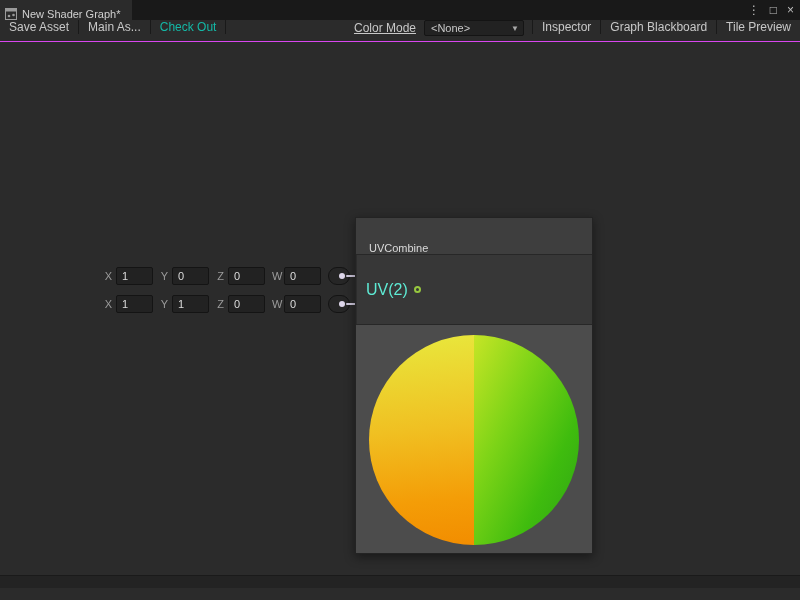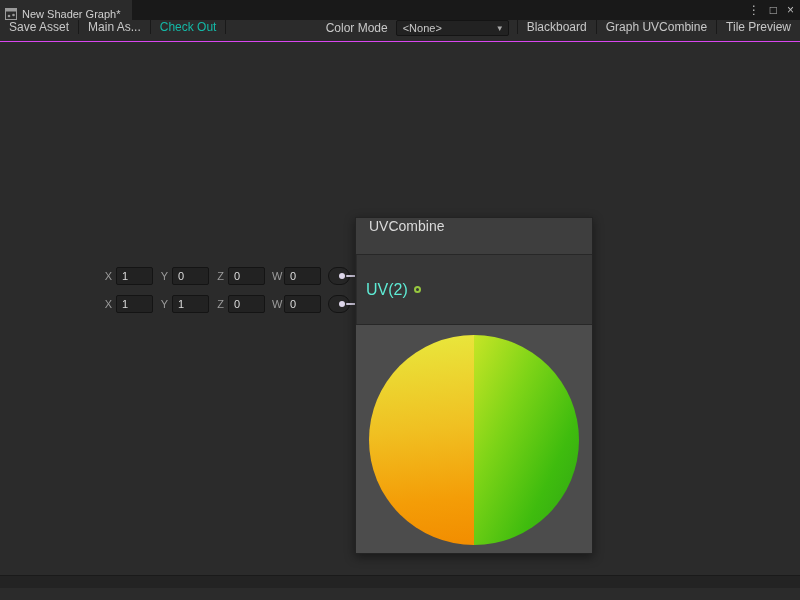--- a/index.html
+++ b/index.html
@@ -18,7 +18,7 @@
   .tb-btn{display:flex;align-items:center;padding:0 9px;border-right:1px solid #191919;white-space:nowrap;cursor:default;}
   .tb-btn.disabled{color:#14b8a6;}
   .cm-group{margin-left:auto;display:flex;align-items:center;}
-  .cm-label{padding:0 8px;white-space:nowrap;}
+  .cm-label{padding:0 8px;white-space:nowrap;text-decoration:underline;}
   .dropdown{width:113px;height:16px;margin-right:8px;background:#222;border:1px solid #141414;border-radius:2px;display:flex;align-items:center;justify-content:space-between;padding:0 4px 0 6px;font-size:11px;color:#c8c8c8;cursor:default;}
   .dropdown .arrow{font-size:8px;color:#a8a8a8;}
   .right-group{display:flex;align-items:stretch;}

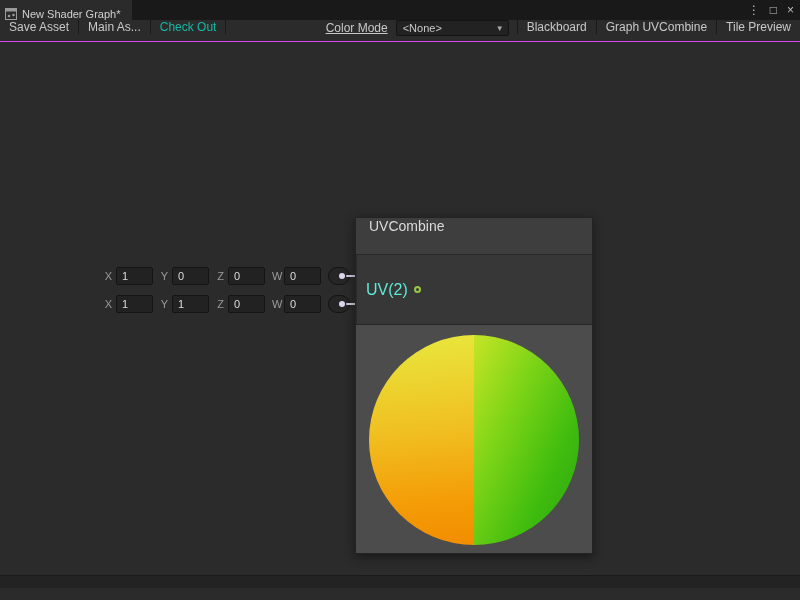--- a/index.html
+++ b/index.html
@@ -19,7 +19,7 @@
   .tb-btn.disabled{color:#14b8a6;}
   .cm-group{margin-left:auto;display:flex;align-items:center;}
   .cm-label{padding:0 8px;white-space:nowrap;text-decoration:underline;}
-  .dropdown{width:113px;height:16px;margin-right:8px;background:#222;border:1px solid #141414;border-radius:2px;display:flex;align-items:center;justify-content:space-between;padding:0 4px 0 6px;font-size:11px;color:#c8c8c8;cursor:default;}
+  .dropdown{width:100px;height:16px;margin-right:8px;background:#222;border:1px solid #141414;border-radius:2px;display:flex;align-items:center;justify-content:space-between;padding:0 4px 0 6px;font-size:11px;color:#c8c8c8;cursor:default;}
   .dropdown .arrow{font-size:8px;color:#a8a8a8;}
   .right-group{display:flex;align-items:stretch;}
   .right-group .tb-btn{border-right:none;border-left:1px solid #191919;}

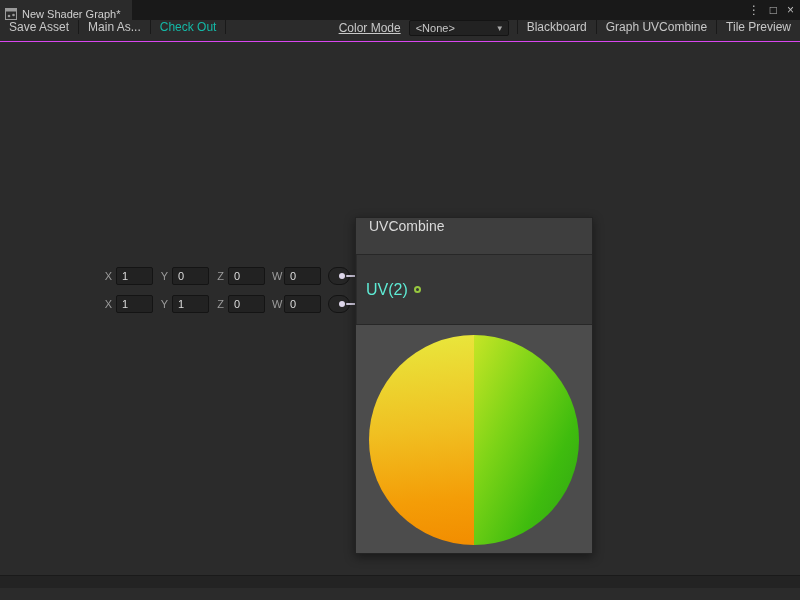--- a/index.html
+++ b/index.html
@@ -94,7 +94,7 @@
       </div>
     </div>
     <div class="right-group">
-      <div class="tb-btn">Blackboard</div>
+      <div class="tb-btn">Inspector</div>
       <div class="tb-btn">Graph UVCombine</div>
       <div class="tb-btn">Tile Preview</div>
     </div>

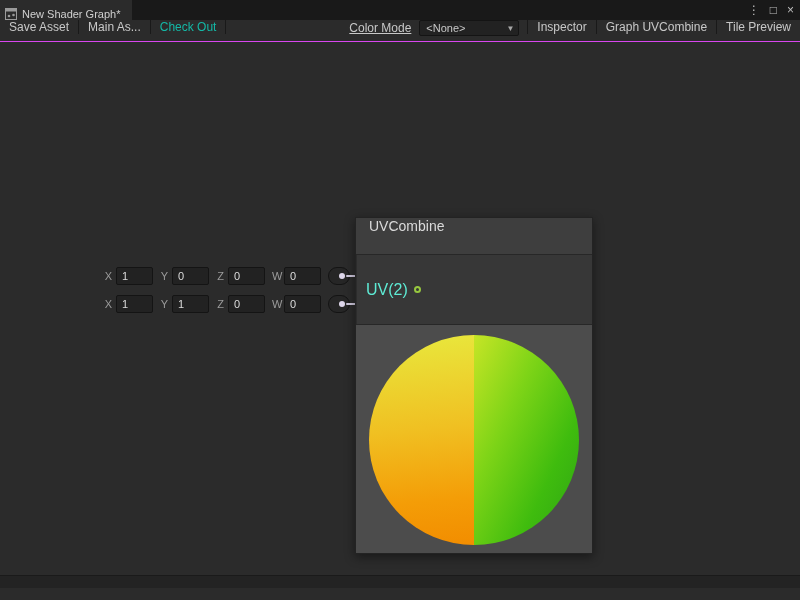--- a/index.html
+++ b/index.html
@@ -95,7 +95,7 @@
     </div>
     <div class="right-group">
       <div class="tb-btn">Inspector</div>
-      <div class="tb-btn">Graph UVCombine</div>
+      <div class="tb-btn">Graph Blackboard</div>
       <div class="tb-btn">Tile Preview</div>
     </div>
   </div>

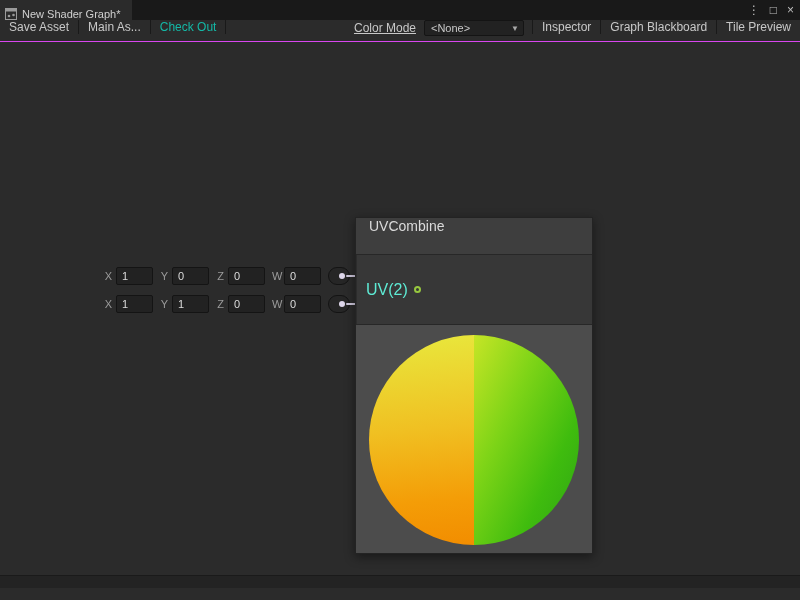--- a/index.html
+++ b/index.html
@@ -30,7 +30,7 @@
 
   
   .node{position:absolute;left:355px;top:175px;width:238px;background:#393939;border:1px solid #232323;box-shadow:0 3px 10px rgba(0,0,0,.45);}
-  .node-header{height:37px;display:flex;align-items:flex-start;padding:0 13px;background:#3e3e3e;border-bottom:1px solid #272727;color:#dadada;font-size:14px;}
+  .node-header{height:37px;display:flex;align-items:flex-end;padding:0 13px;background:#3e3e3e;border-bottom:1px solid #272727;color:#dadada;font-size:11px;}
   .node-ports{display:flex;height:70px;background:#373737;border-bottom:1px solid #272727;}
   .inputs{flex:1;display:flex;flex-direction:column;justify-content:center;gap:10px;}
   .port-row{display:flex;align-items:center;gap:7px;padding-left:7px;color:#c6c6c6;font-size:12px;white-space:nowrap;}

**TASK DIRECTIONS:**
Omit the pictures and write out exactly the lines from the one containing "-94,7 +94,7 @@" through the last line of the material.

**THE COMPLETED TASK:**
@@ -94,7 +94,7 @@
       </div>
     </div>
     <div class="right-group">
-      <div class="tb-btn">Blackboard</div>
+      <div class="tb-btn">Inspector</div>
       <div class="tb-btn">Graph UVCombine</div>
       <div class="tb-btn">Tile Preview</div>
     </div>

--- a/index.html
+++ b/index.html
@@ -95,7 +95,7 @@
     </div>
     <div class="right-group">
       <div class="tb-btn">Inspector</div>
-      <div class="tb-btn">Graph UVCombine</div>
+      <div class="tb-btn">Graph Blackboard</div>
       <div class="tb-btn">Tile Preview</div>
     </div>
   </div>

--- a/index.html
+++ b/index.html
@@ -30,7 +30,7 @@
 
   
   .node{position:absolute;left:355px;top:175px;width:238px;background:#393939;border:1px solid #232323;box-shadow:0 3px 10px rgba(0,0,0,.45);}
-  .node-header{height:37px;display:flex;align-items:flex-start;padding:0 13px;background:#3e3e3e;border-bottom:1px solid #272727;color:#dadada;font-size:14px;}
+  .node-header{height:37px;display:flex;align-items:flex-end;padding:0 13px;background:#3e3e3e;border-bottom:1px solid #272727;color:#dadada;font-size:11px;}
   .node-ports{display:flex;height:70px;background:#373737;border-bottom:1px solid #272727;}
   .inputs{flex:1;display:flex;flex-direction:column;justify-content:center;gap:10px;}
   .port-row{display:flex;align-items:center;gap:7px;padding-left:7px;color:#c6c6c6;font-size:12px;white-space:nowrap;}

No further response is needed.